Battery protection ICs are available from many manufacturers. Figure 2 shows the application schematics for Seiko’s S-8200A Series lithium cell protection ICs. Seiko has several lithium cell protection IC product families. Figure 3 shows the application schematic for another lithium cell protection IC, the DW01-P. Notice that the application schematics for all three circuits are very similar.
Figure 1: Typical application schematic for Texas Instruments BQ29700D
Image Source: Texas Instruments
Figure 2: Typical application schematic for Seiko Instruments S-8200A Series battery protection ICs
Image Source: SII
Figure 3: Typical application schematic for DW01-P
Considerations in choosing battery protection ICs
Two important parameters in battery ICs are overvoltage threshold and undervoltage threshold. These numbers are the voltage levels at their limit; the IC will cut the cell out of circuit if the cell is being overcharged or over-discharged. These values are typically designed into battery protection ICs. These ICs come in a variety of threshold mixes, giving engineers a wide variety of choices.
Overvoltage protection threshold
Lithium batteries have more charge during each charge cycle if they are charged to 4.2 V. However, they have longer life if they are charged to 4.1V. The design engineer has to strike a balance between charge per cell and lifetime when choosing an overcharge voltage threshold.
Over-discharge protection threshold
The over-discharge protection threshold also has an impact on capacity/charge and cell life.

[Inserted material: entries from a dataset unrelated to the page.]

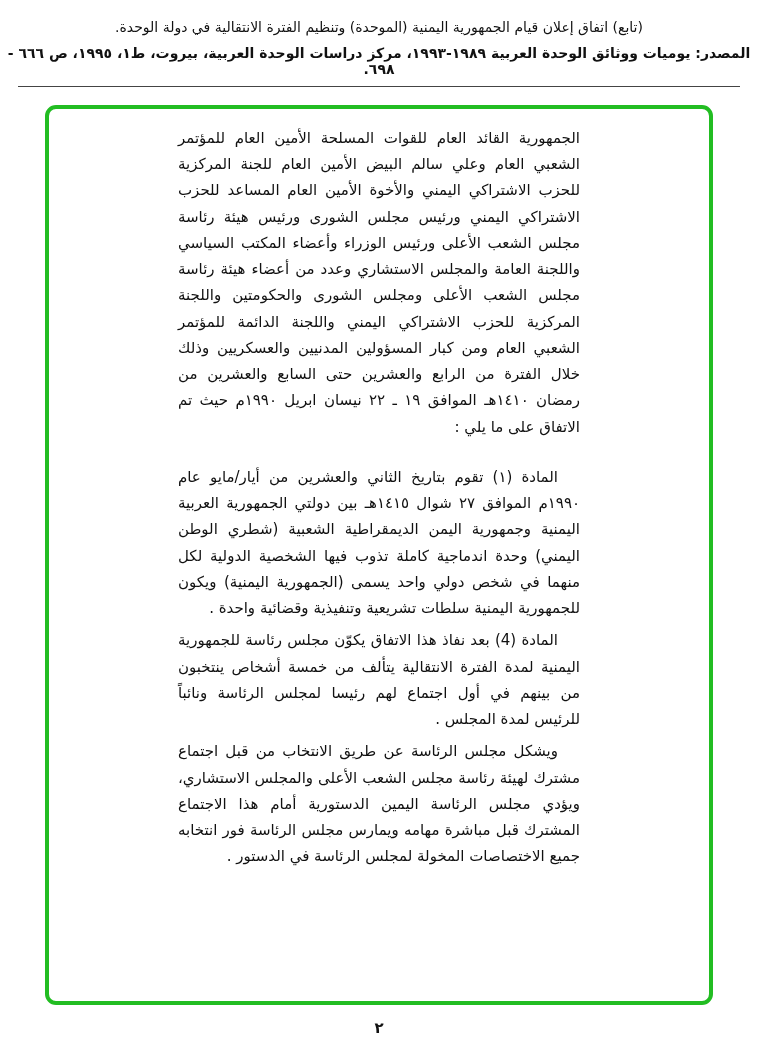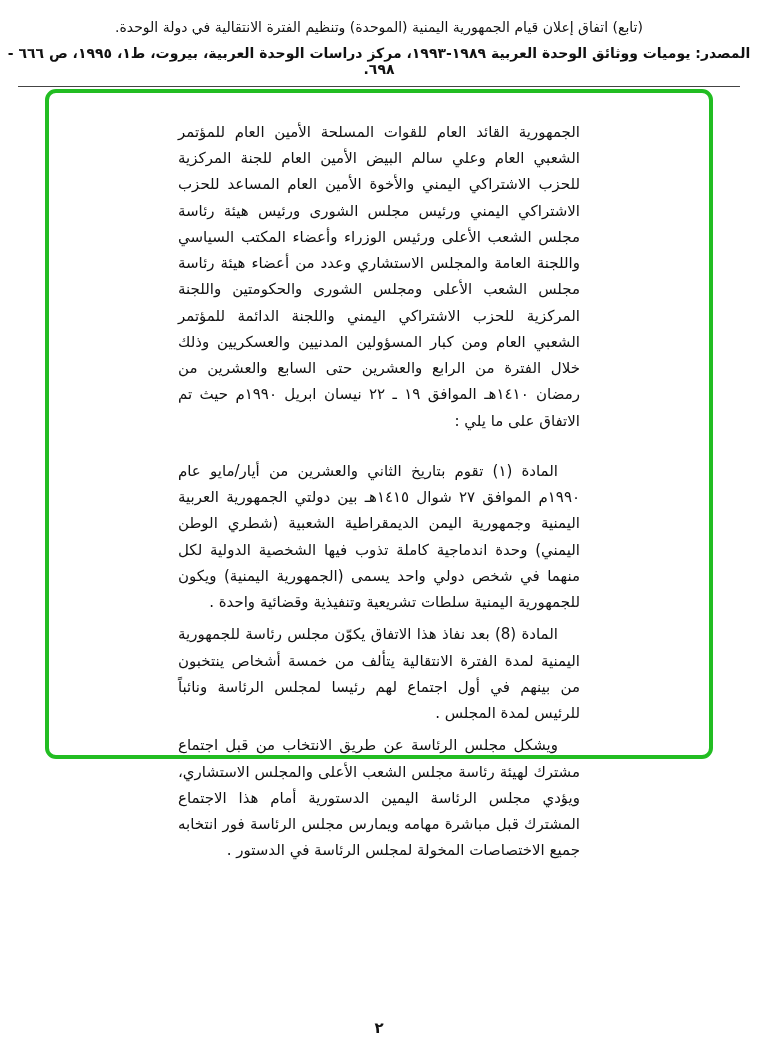--- a/index.html
+++ b/index.html
@@ -42,11 +42,11 @@
   .green-box {
     box-sizing: border-box;
     width: 668px;
-    height: 670px;
-    margin: 2px auto 0 auto;
+    height: 900px;
+    margin: 18px auto 0 auto;
     border: 4px solid #22bd22;
     border-radius: 11px;
-    padding-top: 26px;
+    padding-top: 16px;
   }
   .doc {
     width: 402px;

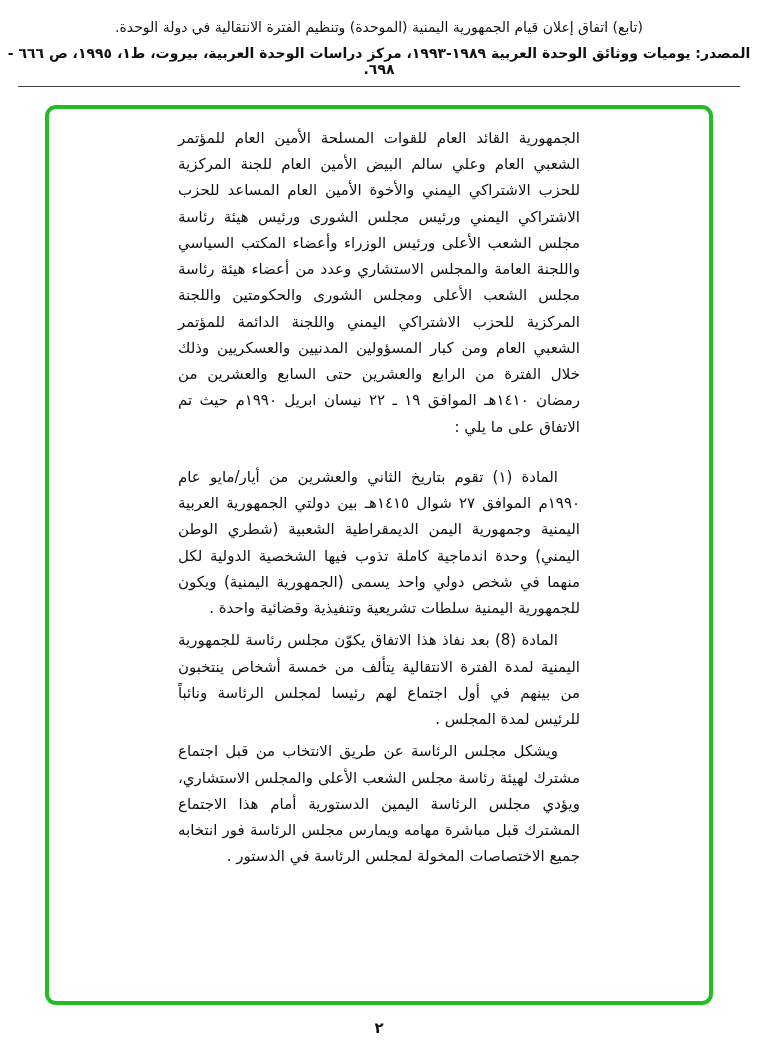--- a/index.html
+++ b/index.html
@@ -100,7 +100,7 @@
 
       <p class="gap-top indent"><span class="article-label">المادة (١)</span><span> تقوم بتاريخ الثاني والعشرين من أيار/مايو عام ١٩٩٠م الموافق ٢٧ شوال ١٤١٥هـ بين دولتي الجمهورية العربية اليمنية وجمهورية اليمن الديمقراطية الشعبية (شطري الوطن اليمني) وحدة اندماجية كاملة تذوب فيها الشخصية الدولية لكل منهما في شخص دولي واحد يسمى (الجمهورية اليمنية) ويكون للجمهورية اليمنية سلطات تشريعية وتنفيذية وقضائية واحدة .</span></p>
 
-      <p class="gap-small indent"><span class="article-label">المادة (8)</span><span> بعد نفاذ هذا الاتفاق يكوّن مجلس رئاسة للجمهورية اليمنية لمدة الفترة الانتقالية يتألف من خمسة أشخاص ينتخبون من بينهم في أول اجتماع لهم رئيسا لمجلس الرئاسة ونائباً للرئيس لمدة المجلس .</span></p>
+      <p class="gap-small indent"><span class="article-label">المادة (4)</span><span> بعد نفاذ هذا الاتفاق يكوّن مجلس رئاسة للجمهورية اليمنية لمدة الفترة الانتقالية يتألف من خمسة أشخاص ينتخبون من بينهم في أول اجتماع لهم رئيسا لمجلس الرئاسة ونائباً للرئيس لمدة المجلس .</span></p>
 
       <p class="gap-small indent"><span class="article-label"></span><span>ويشكل مجلس الرئاسة عن طريق الانتخاب من قبل اجتماع مشترك لهيئة رئاسة مجلس الشعب الأعلى والمجلس الاستشاري، ويؤدي مجلس الرئاسة اليمين الدستورية أمام هذا الاجتماع المشترك قبل مباشرة مهامه ويمارس مجلس الرئاسة فور انتخابه جميع الاختصاصات المخولة لمجلس الرئاسة في الدستور .</span></p>
 

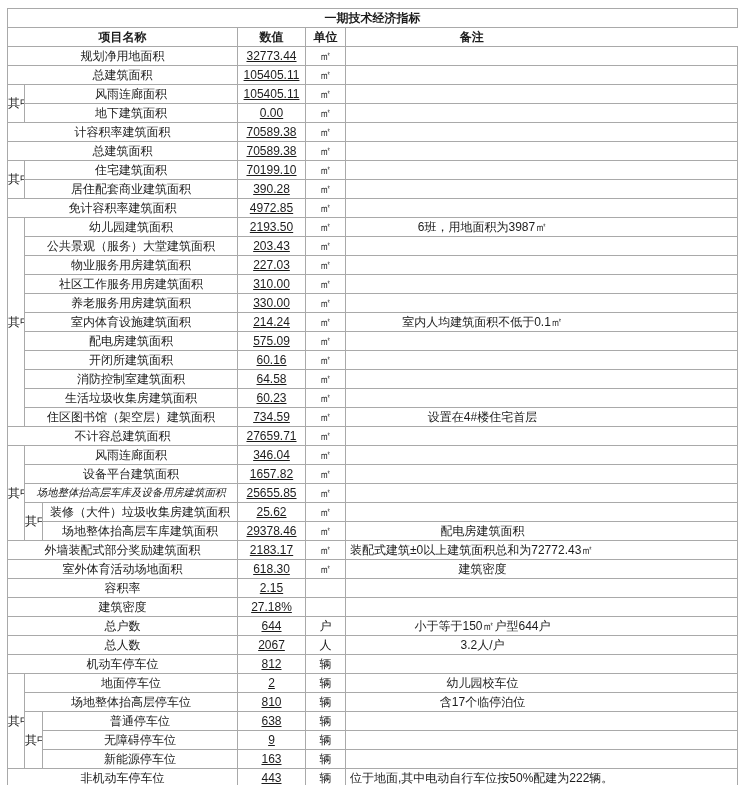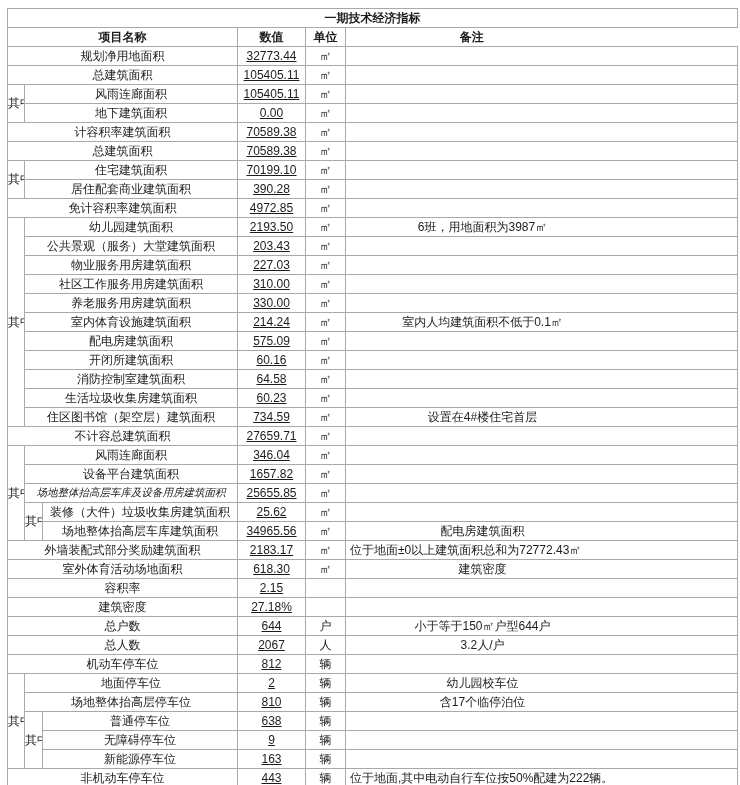--- a/index.html
+++ b/index.html
@@ -205,7 +205,7 @@
         </tr>
         <tr>
           <td class="name" colspan="1">场地整体抬高层车库建筑面积</td>
-          <td class="val">34965.56</td>
+          <td class="val">29378.46</td>
           <td class="unit">㎡</td>
           <td class="remark rc">配电房建筑面积</td>
         </tr>

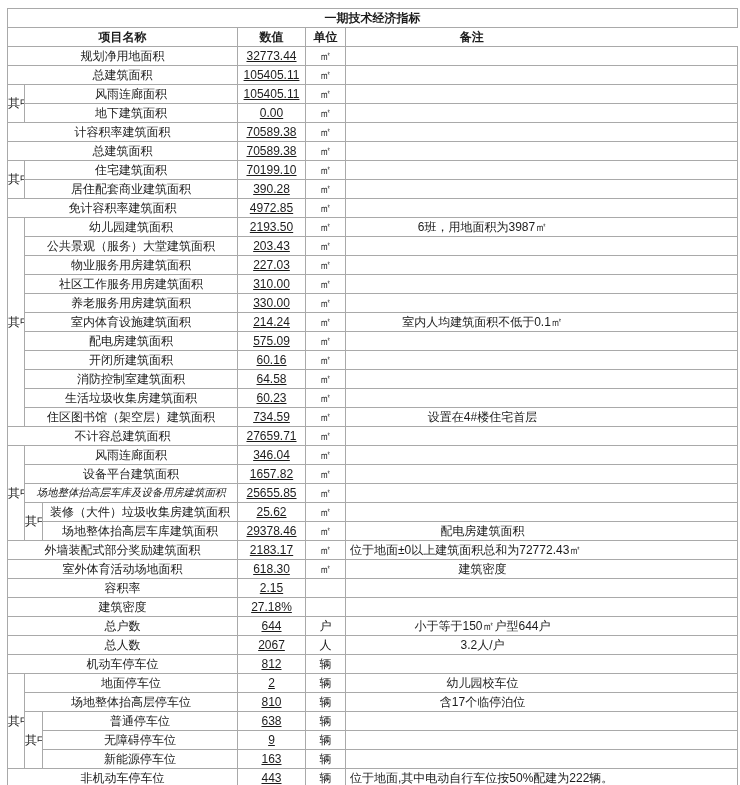--- a/index.html
+++ b/index.html
@@ -213,7 +213,7 @@
           <td class="name" colspan="3">外墙装配式部分奖励建筑面积</td>
           <td class="val">2183.17</td>
           <td class="unit">㎡</td>
-          <td class="remark rl">位于地面±0以上建筑面积总和为72772.43㎡</td>
+          <td class="remark rl">装配式建筑±0以上建筑面积总和为72772.43㎡</td>
         </tr>
         <tr>
           <td class="name" colspan="3">室外体育活动场地面积</td>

A battery will have more capacity per charge if it is discharged all the way. However, this is stressful on the battery and will reduce the lifetime of the battery.
A key element of a battery protection circuit are the MOSFETs used to switch the cell in and out of the circuit. MOSFETs with low RDS(ON) should be used to achieve high efficiency. Use MOSFETs with low Vt because the battery protection IC may only have 2–3 V to drive the gate.
In this blog, we have covered basic considerations in lithium cell protection and in choosing a battery protection IC, looked at some common battery protection ICs from multiple vendors, and briefly discussed MOSFET selection.